The island was inhabited by Polynesian settlers around the 3rd century CE. The first European sighting was made by Jacob Roggeveen in 1722.

James Cook sighted the island on 29 July 1769, with the help of a Tahitian navigator, Tupaia. The London Missionary Society arrived in 1820 and founded a Protestant church in 1890. Bora Bora was an independent kingdom until 1888, when the French annexed the island as a colony and forced its last queen, Teriimaevarua III, to abdicate.

===World War II===
During World War II, the United States chose Bora Bora as a South Pacific military supply base and constructed an oil depot, an airstrip, a seaplane base, and defensive fortifications.

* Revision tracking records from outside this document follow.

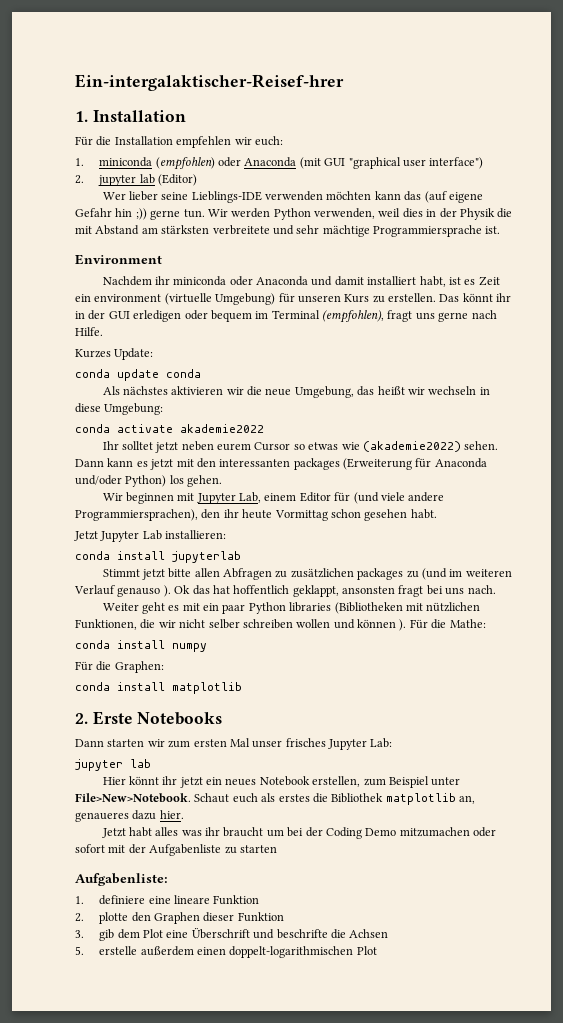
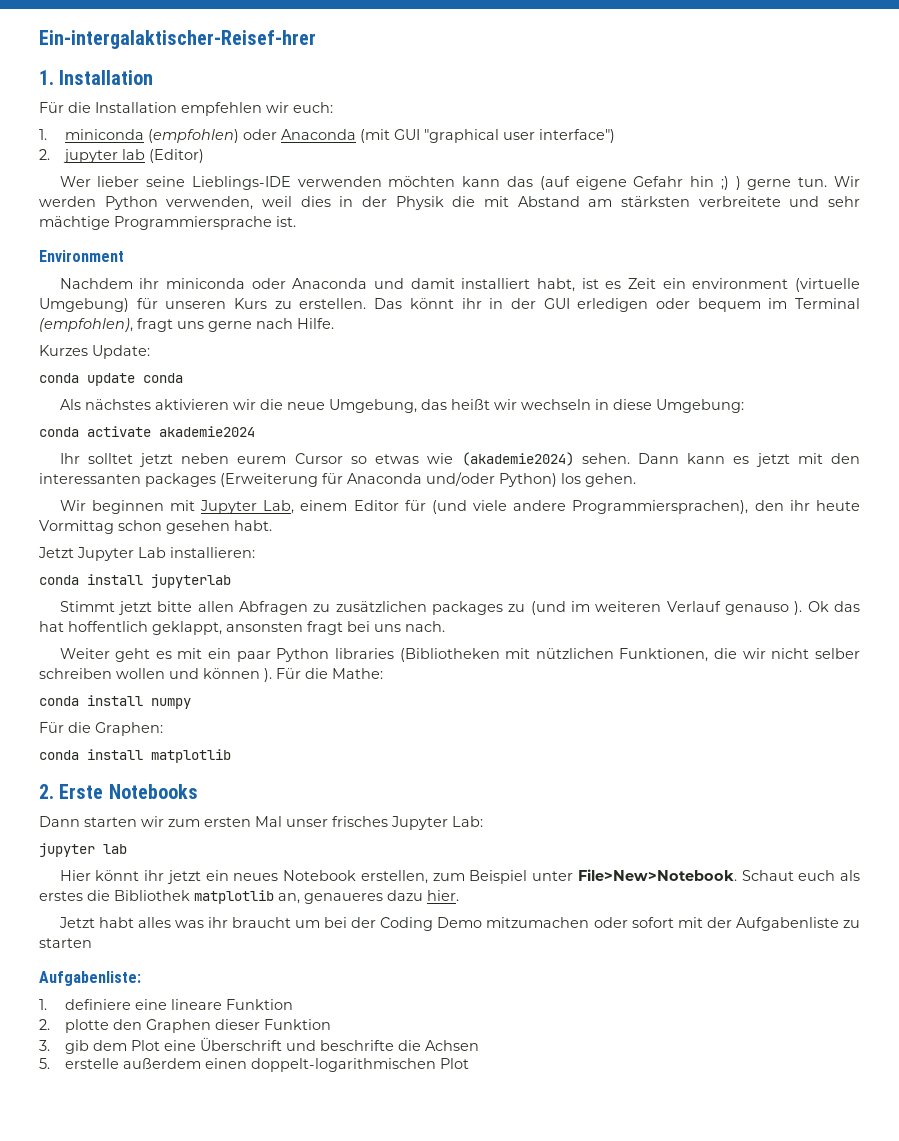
- Wer lieber seine Lieblings-IDE verwenden möchten kann das (auf eigene Gefahr hin ;)) gerne tun.
+ Wer lieber seine Lieblings-IDE verwenden möchten kann das (auf eigene Gefahr hin ;) ) gerne tun.
- conda activate akademie2022
+ conda activate akademie2024
- Ihr solltet jetzt neben eurem Cursor so etwas wie (akademie2022) sehen.
+ Ihr solltet jetzt neben eurem Cursor so etwas wie (akademie2024) sehen.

The expedition, known as "Operation Bobcat", comprised nine ships, 18000 t of equipment, and nearly 7,000 soldiers.

At least eight 7-inch/44-caliber guns were operated by some members of the 13th Coast Artillery Regiment (later renamed the 276th Coast Artillery Battalion). The guns were set up at strategic points around the island to protect it against a potential military attack. All eight of these guns remain in the area to this day.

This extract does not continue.